[mlpack-git] master: Refactor to allow passing parameters of splits to children. (b69fc07)
gitdub at big.cc.gt.atl.ga.us
gitdub at big.cc.gt.atl.ga.us
Wed Dec 23 11:46:32 EST 2015
Repository : https://github.com/mlpack/mlpack
On branch : master
Link : https://github.com/mlpack/mlpack/compare/de9cc4b05069e1fa4793d9355f2f595af5ff45d2...6070527af14296cd99739de6c62666cc5d2a2125
>---------------------------------------------------------------
commit b69fc07d75ff34fde9ab344200b226de260f48d2
Author: ryan <ryan at ratml.org>
Date: Mon Nov 23 13:40:48 2015 -0500
Refactor to allow passing parameters of splits to children.

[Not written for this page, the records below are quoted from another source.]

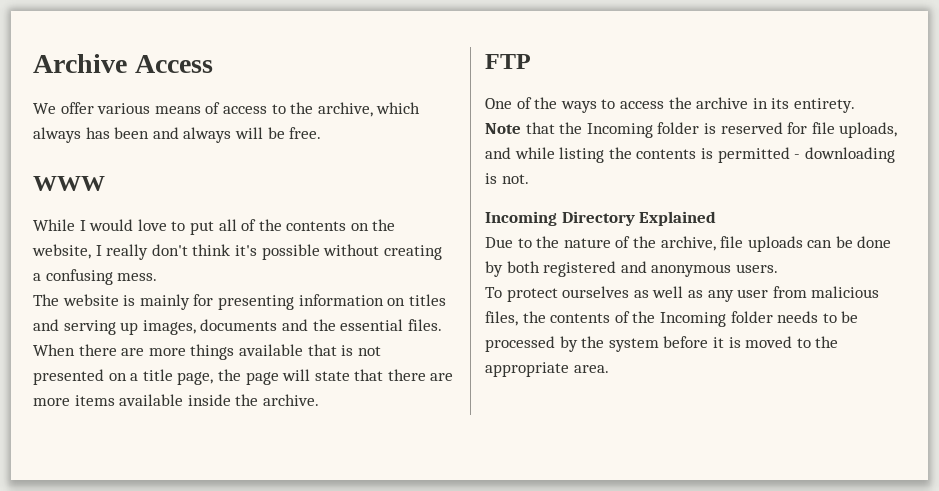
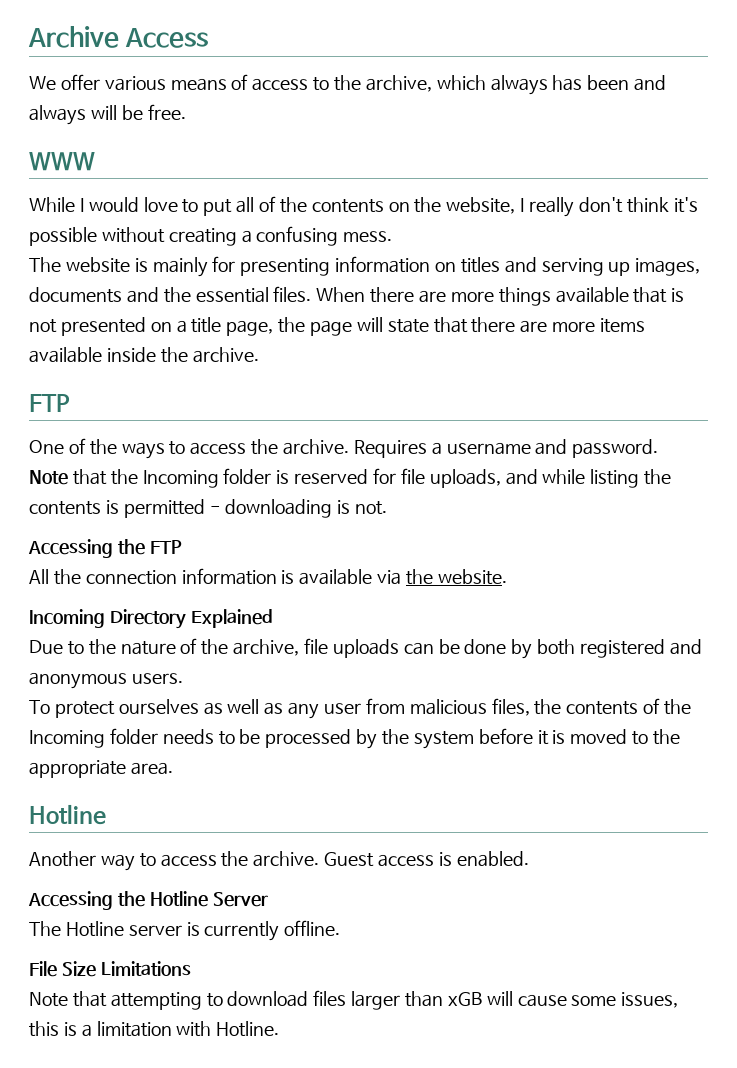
- One of the ways to access the archive in its entirety.
+ One of the ways to access the archive. Requires a username and password.
+ Accessing the FTP
+ All the connection information is available via the website.
  To protect ourselves as well as any user from malicious files, the contents of the Incoming folder needs to be processed by the system before it is moved to the appropriate area.
+ Hotline
+ Another way to access the archive. Guest access is enabled.
+ Accessing the Hotline Server
+ The Hotline server is currently offline.
+ File Size Limitations
+ Note that attempting to download files larger than xGB will cause some issues, this is a limitation with Hotline.

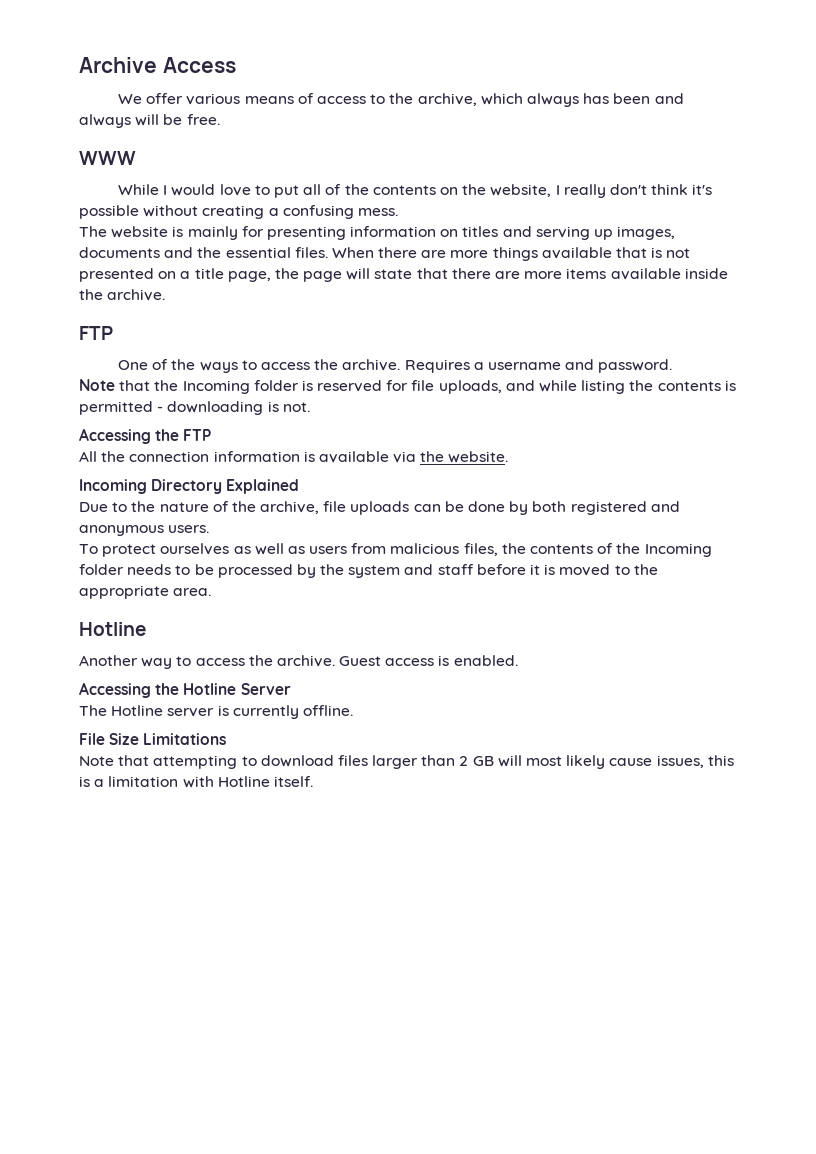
- To protect ourselves as well as any user from malicious files, the contents of the Incoming folder needs to be processed by the system before it is moved to the appropriate area.
+ To protect ourselves as well as users from malicious files, the contents of the Incoming folder needs to be processed by the system and staff before it is moved to the appropriate area.
- Note that attempting to download files larger than xGB will cause some issues, this is a limitation with Hotline.
+ Note that attempting to download files larger than 2 GB will most likely cause issues, this is a limitation with Hotline itself.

>---------------------------------------------------------------
b69fc07d75ff34fde9ab344200b226de260f48d2
.../hoeffding_trees/binary_numeric_split.hpp | 8 ++++
.../hoeffding_trees/binary_numeric_split_impl.hpp | 12 +++++
.../hoeffding_categorical_split.hpp | 10 ++++
.../hoeffding_categorical_split_impl.hpp | 10 ++++
.../hoeffding_trees/hoeffding_numeric_split.hpp | 7 +++
.../hoeffding_numeric_split_impl.hpp | 15 ++++++
.../methods/hoeffding_trees/hoeffding_tree.hpp | 10 +++-
.../hoeffding_trees/hoeffding_tree_impl.hpp | 55 ++++++++++++++++++----
.../hoeffding_trees/hoeffding_tree_main.cpp | 1 +
9 files changed, 117 insertions(+), 11 deletions(-)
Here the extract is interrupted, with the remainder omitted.